Experimental gRPC Python API

Client Core

This module contains most of the core functionality of the library including setting up a connection, sending requests and receiving response to/from an active Triton server.

class tritongrpcclient.core.InferInput(name, shape=None, datatype=None)

An object of InferInput class is used to describe input tensor for an inference request.

Parameters
  • name (str) – The name of input whose data will be described by this object

  • shape (list) – The shape of the associated input. Default value is None.

  • datatype (str) – The datatype of the associated input. Default is None.

clear_parameters()

Clears all the parameters that have been added to the input request.

datatype()

Get the datatype of input associated with this object.

Returns

The datatype of input

Return type

str

name()

Get the name of input associated with this object.

Returns

The name of input

Return type

str

set_data_from_numpy(input_tensor)

Set the tensor data (datatype, shape, contents) from the specified numpy array for input associated with this object.

Parameters

input_tensor (numpy array) – The tensor data in numpy array format

set_parameter(key, value)

Adds the specified key-value pair in the requested input parameters

Parameters
  • key (str) – The name of the parameter to be included in the request.

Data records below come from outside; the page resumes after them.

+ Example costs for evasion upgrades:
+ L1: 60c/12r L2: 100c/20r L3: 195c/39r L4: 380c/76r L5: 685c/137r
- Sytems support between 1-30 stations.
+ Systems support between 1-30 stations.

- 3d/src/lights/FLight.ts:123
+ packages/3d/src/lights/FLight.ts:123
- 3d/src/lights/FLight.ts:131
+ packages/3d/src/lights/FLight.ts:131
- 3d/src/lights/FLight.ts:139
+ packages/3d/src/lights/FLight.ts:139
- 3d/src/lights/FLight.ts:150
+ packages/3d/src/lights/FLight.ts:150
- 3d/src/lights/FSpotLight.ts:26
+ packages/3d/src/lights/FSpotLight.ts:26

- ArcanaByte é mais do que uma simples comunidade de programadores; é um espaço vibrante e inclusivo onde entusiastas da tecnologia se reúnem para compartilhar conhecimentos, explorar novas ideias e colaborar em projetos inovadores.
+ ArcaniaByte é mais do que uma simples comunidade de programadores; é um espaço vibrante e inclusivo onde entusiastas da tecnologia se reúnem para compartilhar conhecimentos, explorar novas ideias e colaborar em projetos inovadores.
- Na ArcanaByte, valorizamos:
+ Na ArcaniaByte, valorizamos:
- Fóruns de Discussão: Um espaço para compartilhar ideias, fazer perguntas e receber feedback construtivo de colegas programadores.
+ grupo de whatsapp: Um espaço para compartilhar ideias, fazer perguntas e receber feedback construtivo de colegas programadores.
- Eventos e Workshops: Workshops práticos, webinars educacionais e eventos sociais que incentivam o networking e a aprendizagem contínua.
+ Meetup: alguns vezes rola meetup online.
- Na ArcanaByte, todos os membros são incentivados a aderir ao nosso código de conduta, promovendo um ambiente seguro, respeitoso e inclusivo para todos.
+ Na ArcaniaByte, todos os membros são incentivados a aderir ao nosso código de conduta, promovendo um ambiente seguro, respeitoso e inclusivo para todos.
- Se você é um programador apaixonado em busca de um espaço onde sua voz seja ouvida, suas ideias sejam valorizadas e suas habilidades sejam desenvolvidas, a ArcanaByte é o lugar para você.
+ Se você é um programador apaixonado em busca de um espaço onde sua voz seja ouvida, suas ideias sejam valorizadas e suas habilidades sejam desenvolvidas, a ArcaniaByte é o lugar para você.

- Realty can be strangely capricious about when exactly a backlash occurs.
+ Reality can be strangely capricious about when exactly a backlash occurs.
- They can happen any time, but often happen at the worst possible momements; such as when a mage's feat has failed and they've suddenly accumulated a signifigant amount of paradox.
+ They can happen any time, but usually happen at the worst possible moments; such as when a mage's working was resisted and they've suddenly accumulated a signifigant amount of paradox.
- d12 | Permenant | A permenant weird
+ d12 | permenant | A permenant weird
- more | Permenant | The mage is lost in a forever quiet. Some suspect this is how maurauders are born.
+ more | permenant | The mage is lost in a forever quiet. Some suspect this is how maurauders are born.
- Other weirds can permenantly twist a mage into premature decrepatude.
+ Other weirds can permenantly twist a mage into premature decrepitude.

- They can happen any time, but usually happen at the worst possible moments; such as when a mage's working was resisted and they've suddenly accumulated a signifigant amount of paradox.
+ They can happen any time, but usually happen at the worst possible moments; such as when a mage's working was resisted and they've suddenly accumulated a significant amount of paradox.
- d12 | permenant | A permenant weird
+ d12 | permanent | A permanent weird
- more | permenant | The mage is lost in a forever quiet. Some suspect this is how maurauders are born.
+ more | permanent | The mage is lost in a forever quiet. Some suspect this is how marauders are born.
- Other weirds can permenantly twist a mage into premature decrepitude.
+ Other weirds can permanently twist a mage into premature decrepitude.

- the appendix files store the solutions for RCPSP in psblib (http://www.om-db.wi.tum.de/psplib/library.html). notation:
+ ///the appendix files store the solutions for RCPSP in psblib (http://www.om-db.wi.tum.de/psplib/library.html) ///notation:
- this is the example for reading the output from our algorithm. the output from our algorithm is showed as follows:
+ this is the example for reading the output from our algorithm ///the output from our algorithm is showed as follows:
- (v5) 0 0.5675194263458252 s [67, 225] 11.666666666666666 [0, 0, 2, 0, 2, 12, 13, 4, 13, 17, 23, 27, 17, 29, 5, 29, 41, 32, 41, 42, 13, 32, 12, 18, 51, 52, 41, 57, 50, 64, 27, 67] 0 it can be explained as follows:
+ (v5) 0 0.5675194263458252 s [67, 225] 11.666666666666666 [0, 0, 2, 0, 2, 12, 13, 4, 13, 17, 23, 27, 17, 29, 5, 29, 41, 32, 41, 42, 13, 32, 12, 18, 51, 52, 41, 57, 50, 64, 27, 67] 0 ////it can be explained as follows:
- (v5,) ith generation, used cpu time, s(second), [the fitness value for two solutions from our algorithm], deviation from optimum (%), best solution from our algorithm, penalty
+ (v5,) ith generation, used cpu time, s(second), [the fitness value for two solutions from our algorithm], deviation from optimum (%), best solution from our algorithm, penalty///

  • value (str/int/bool) – The value of the parameter

shape()

Get the shape of input associated with this object.

Returns

The shape of input

Return type

list

class tritongrpcclient.core.InferOutput(name)

An object of InferOutput class is used to describe a requested output tensor for an inference request.

Parameters

name (str) – The name of output tensor to associate with this object

clear_parameters()

Clears all the parameters that have been added to the output request.

name()

Get the name of output associated with this object.

Returns

The name of output

Return type

str

set_parameter(key, value)

Adds the specified key-value pair in the requested output parameters

Parameters
  • key (str) – The name of the parameter to be included in the request.

  • value (str/int/bool) – The value of the parameter

class tritongrpcclient.core.InferResult(result)

An object of InferResult class holds the response of an inference request and provide methods to retrieve inference results.

Parameters

result (protobuf message) – The ModelInferResponse returned by the server

as_numpy(name)

Get the tensor data for output associated with this object in numpy format

Parameters

name (str) – The name of the output tensor whose result is to be retrieved.

Returns

The numpy array containing the response data for the tensor or None if the data for specified tensor name is not found.

Return type

numpy array

get_response(as_json=False)

Retrieves the complete ModelInferResponse as a json dict object or protobuf message

Parameters

as_json (bool) – If True then returns response as a json dict, otherwise as a protobuf message. Default value is False.

Returns

The underlying ModelInferResponse as a protobuf message or dict.

Return type

protobuf message or dict

get_statistics(as_json=False)

Retrieves the InferStatistics for this response as a json dict object or protobuf message

Parameters

as_json (bool) – If True then returns statistics as a json dict, otherwise as a protobuf message. Default value is False.

Returns

The InferStatistics protobuf message or dict for this response.

Return type

protobuf message or dict

class tritongrpcclient.core.InferenceServerClient(url, verbose=False)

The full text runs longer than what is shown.